At the time of the meetings the group was collectively managing over 220 patients receiving vosoritide, with an age range of 2–16 years. Several of the authors had also been involved in the vosoritide clinical trial program. At the time of the meeting, vosoritide was licensed by the EMA for use in children with achondroplasia with open epiphyses aged ≥ 2 years [32] and by the US FDA in children aged ≥ 5 years [33], so the experience of treating children with vosoritide aged 2–5 years differed in that aspect.

This article is based on previously conducted studies and does not contain any new studies with human participants or animals performed by any of the authors.

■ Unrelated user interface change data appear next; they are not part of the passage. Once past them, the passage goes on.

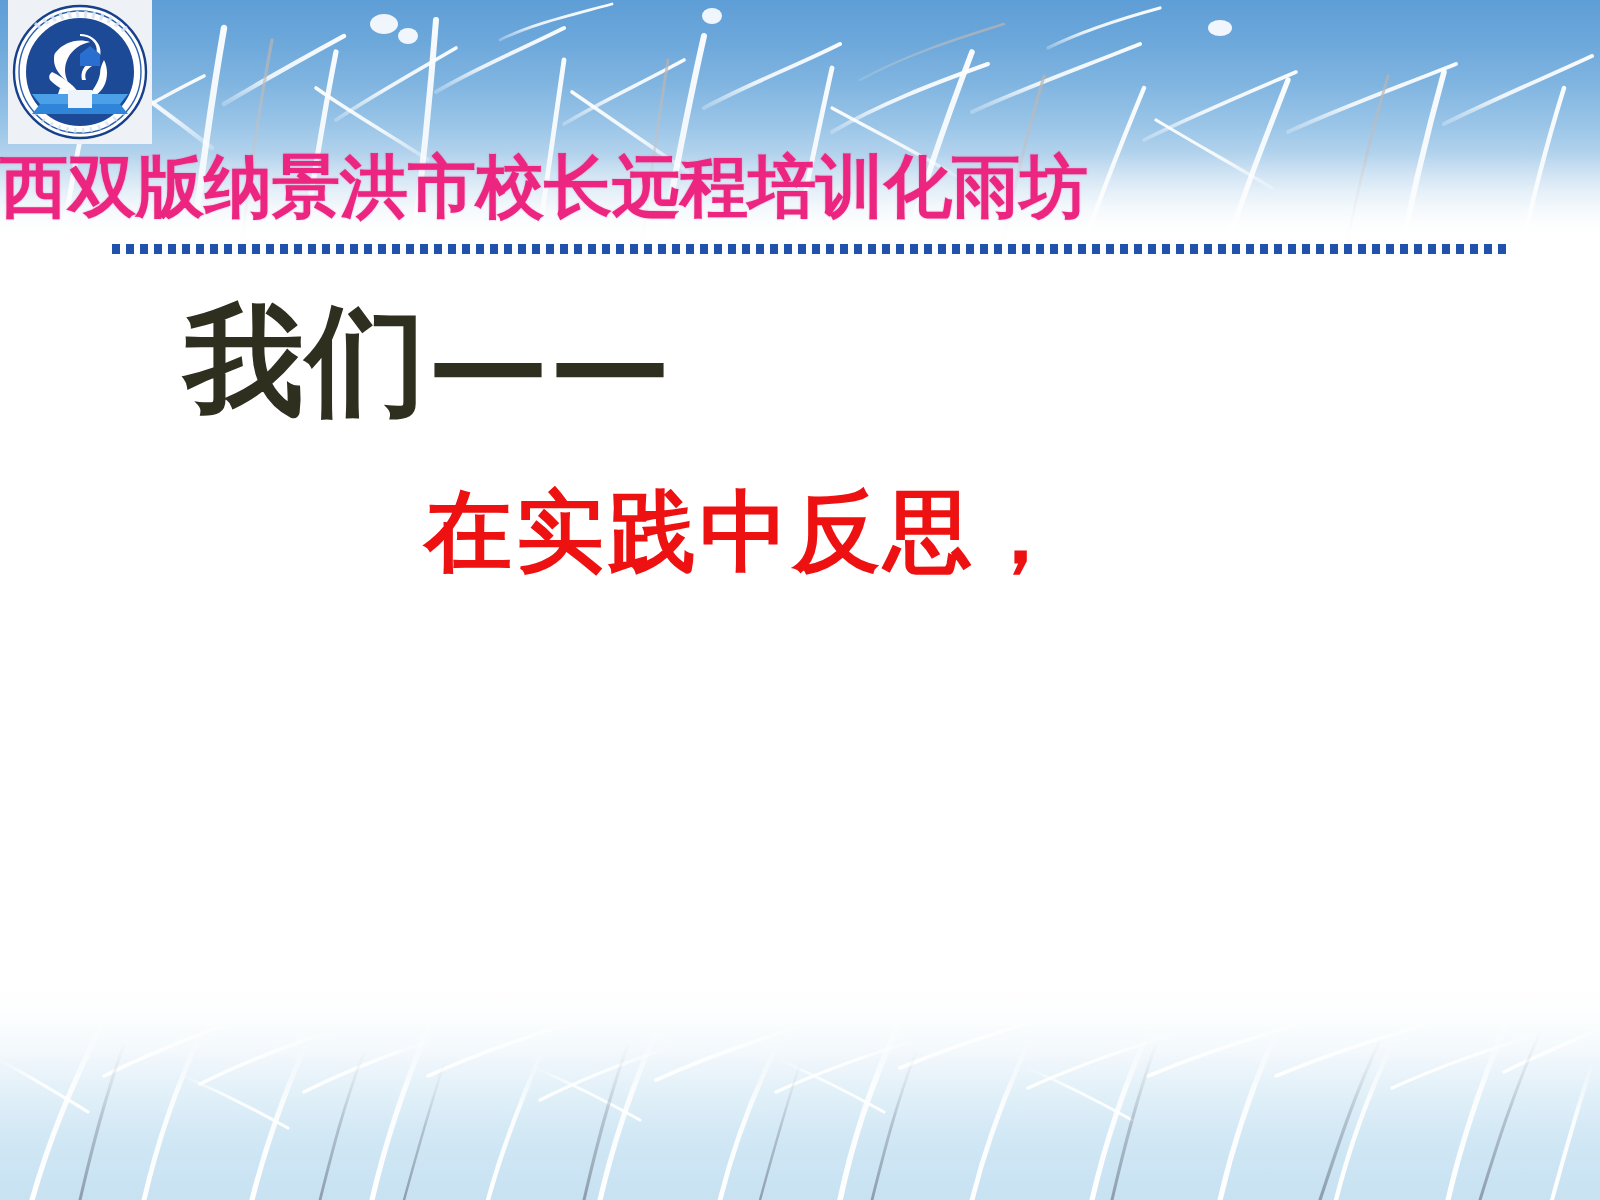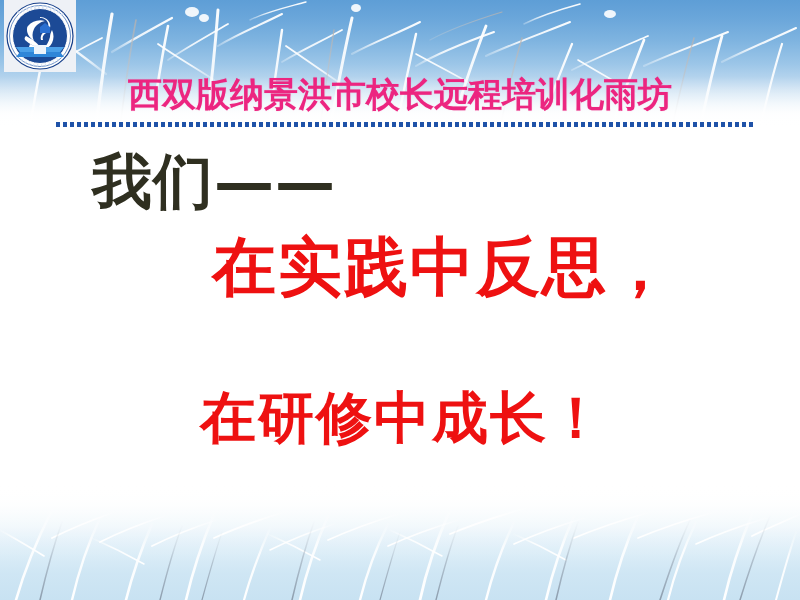"西双版纳景洪市校长远程培训化雨坊" .title { text-align: center -> none }
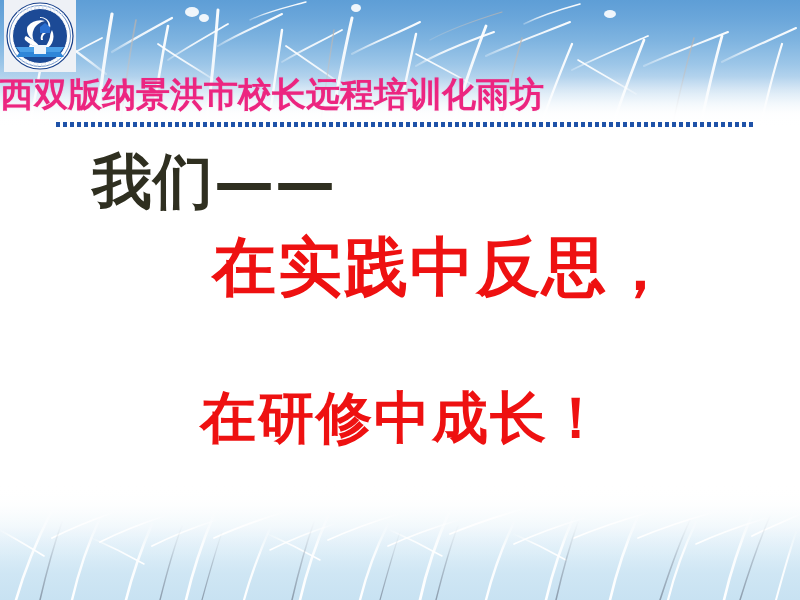"在实践中反思，" .line-red-1 { font-size: 64px -> 44px }
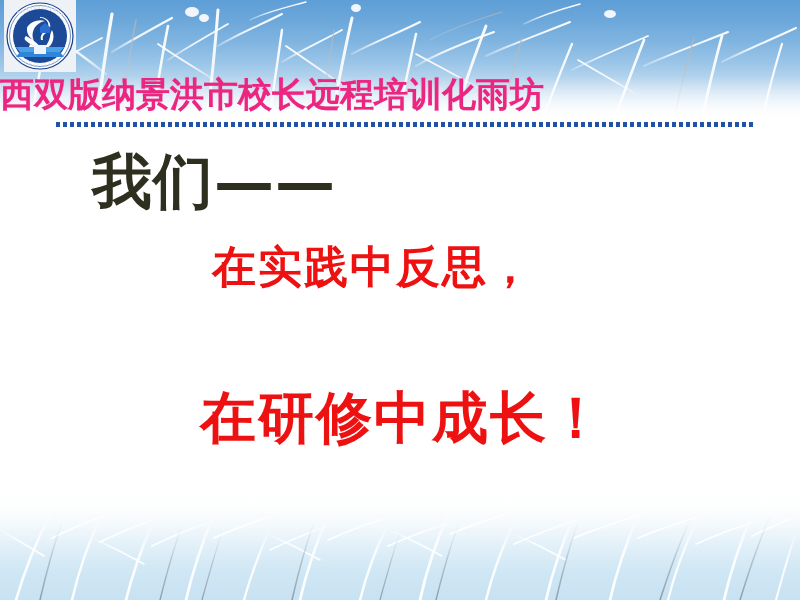"在研修中成长！" div.line-red-2 { html: <div>在研修中成长！</div> -> none }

Informed by their shared experience, the group identified practical aspects of management that should be considered by centers planning to initiate vosoritide treatment. The aim of this article is to share these early experiences collected across different institutions and regions and begin to provide a framework for the approach to management when treating patients with vosoritide.

Results

Site Preparation

Multidisciplinary Care Team

Published protocols are available that provide recommendations on how to follow up people with achondroplasia over time [15, 34, 35]. Recent guidelines recommend that achondroplasia should be managed by an experienced multidisciplinary team (MDT) throughout the lifespan [34, 35]. The initiation of vosoritide does not replace the need for coordinated MDT management and follow-up, nor constitute an extra barrier to its adequate implementation. It is essential that adequate MDT support be established prior to treatment initiation. The lead clinician and specialties involved in the MDT may vary between centers and regions [35]; however, at a minimum the core MDT should ideally include clinical genetics and/or pediatric endocrinology and/or a pediatrician experienced in skeletal dysplasia, alongside specialists in pediatric pulmonology, neurosurgery, rehabilitation, and orthopedics. Possible additional members could include an ear, nose, and throat (ENT) specialist, and a specialist who can provide psychosocial support, such as a social worker.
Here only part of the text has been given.